▸ **Task input**
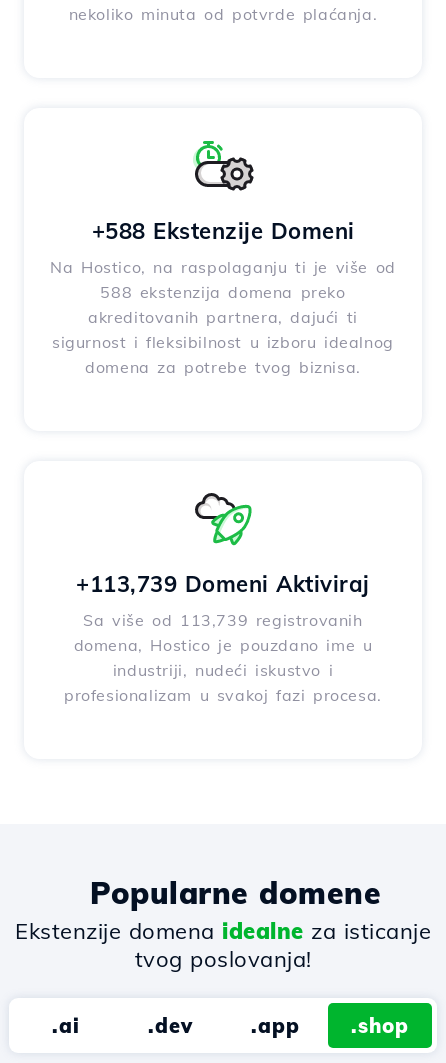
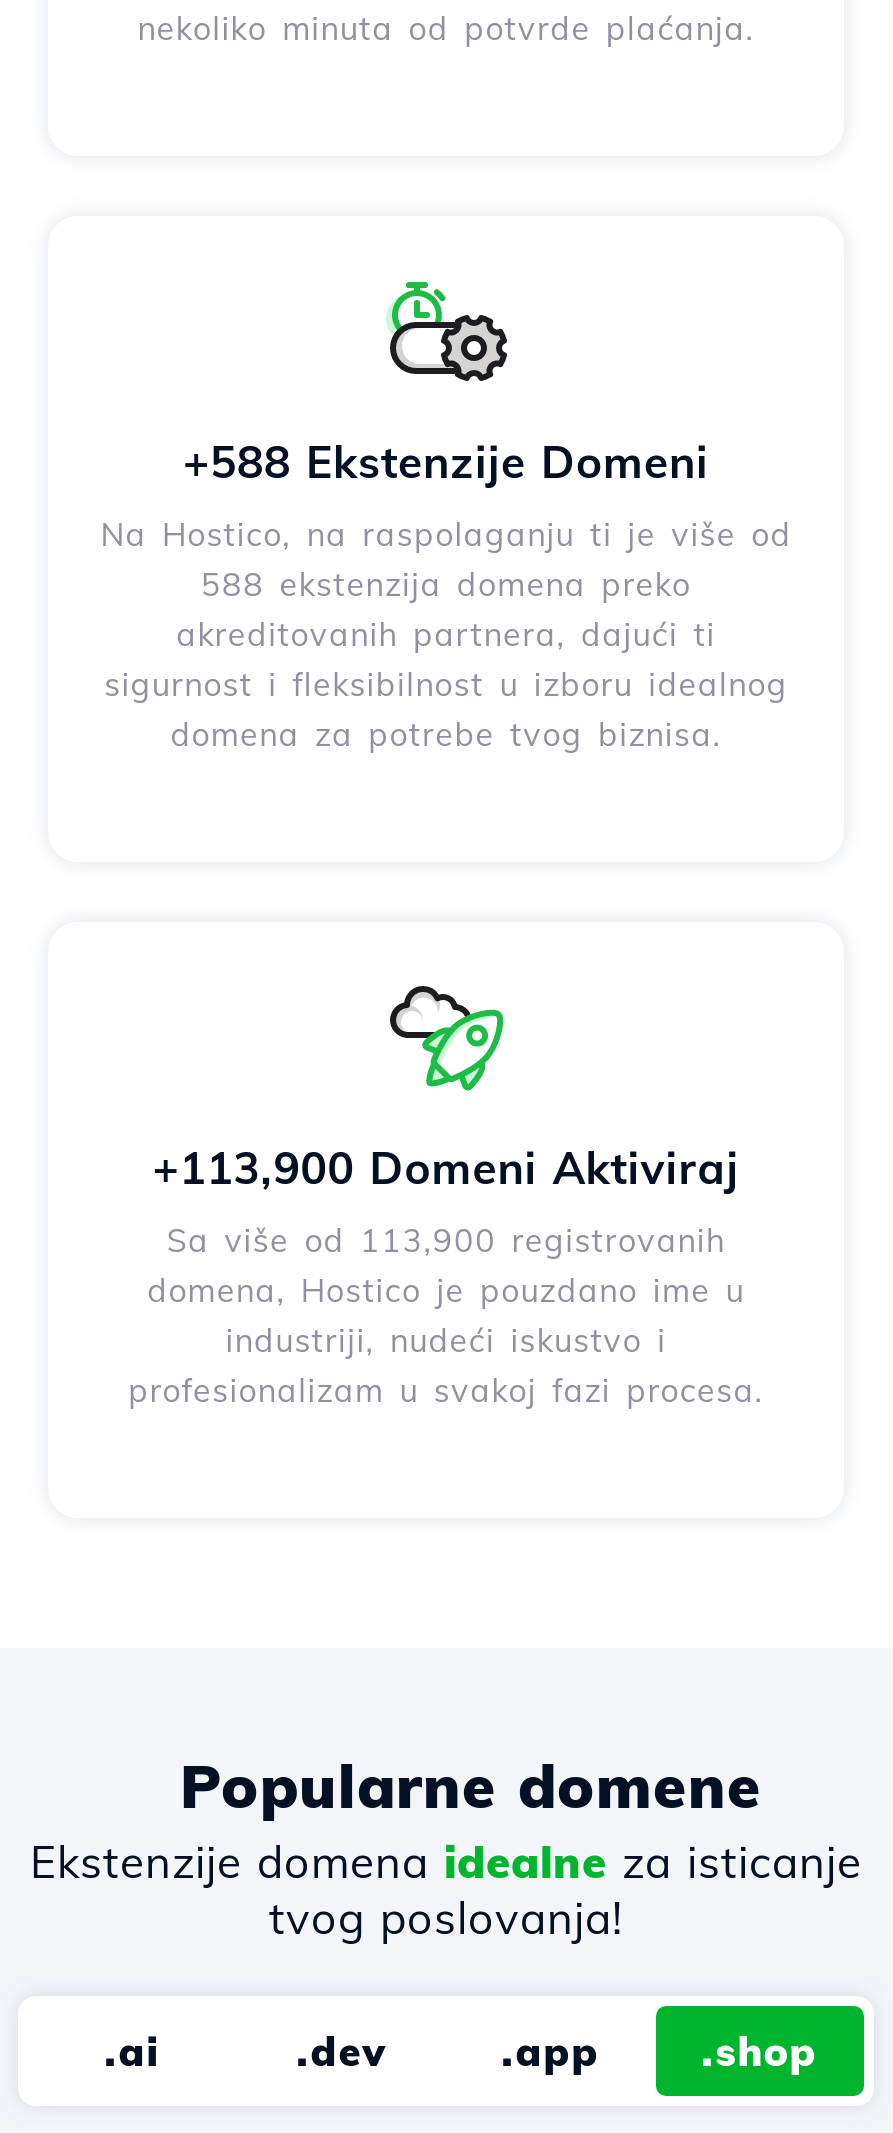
- +113,739 Domeni Aktiviraj
+ +113,900 Domeni Aktiviraj

- Sa više od 113,739 registrovanih
+ Sa više od 113,900 registrovanih
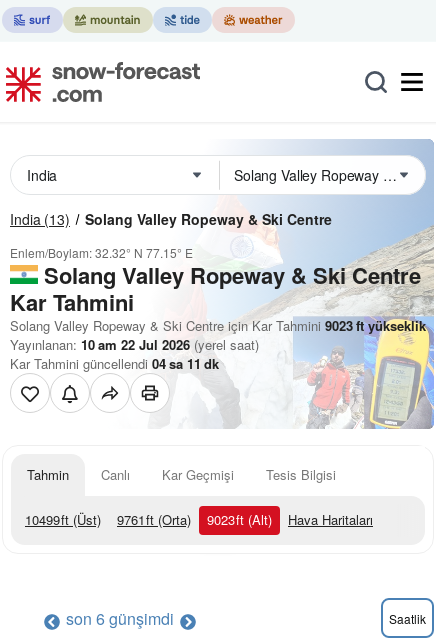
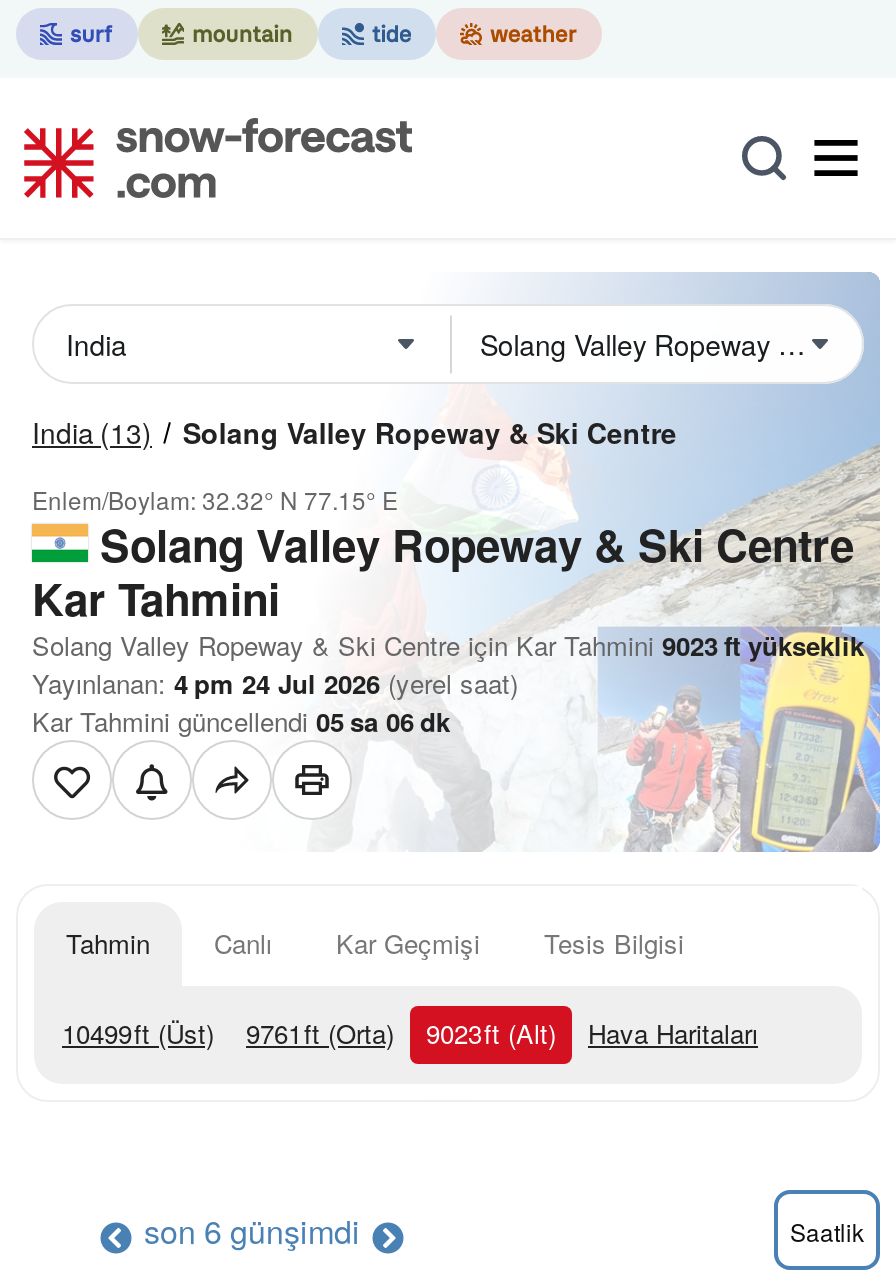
- Yayınlanan: 10 am 22 Jul 2026 (yerel saat)
+ Yayınlanan: 4 pm 24 Jul 2026 (yerel saat)

- Kar Tahmini güncellendi 04 sa 11 dk
+ Kar Tahmini güncellendi 05 sa 06 dk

▸ **Task**
Each line from the one containing "24 Jul 2026 (yerel saat)" through the end of the material must be output exactly, and no other line.

▸ **Your response**
+ Yayınlanan: 4 pm 24 Jul 2026 (yerel saat)

- Kar Tahmini güncellendi 04 sa 11 dk
+ Kar Tahmini güncellendi 05 sa 06 dk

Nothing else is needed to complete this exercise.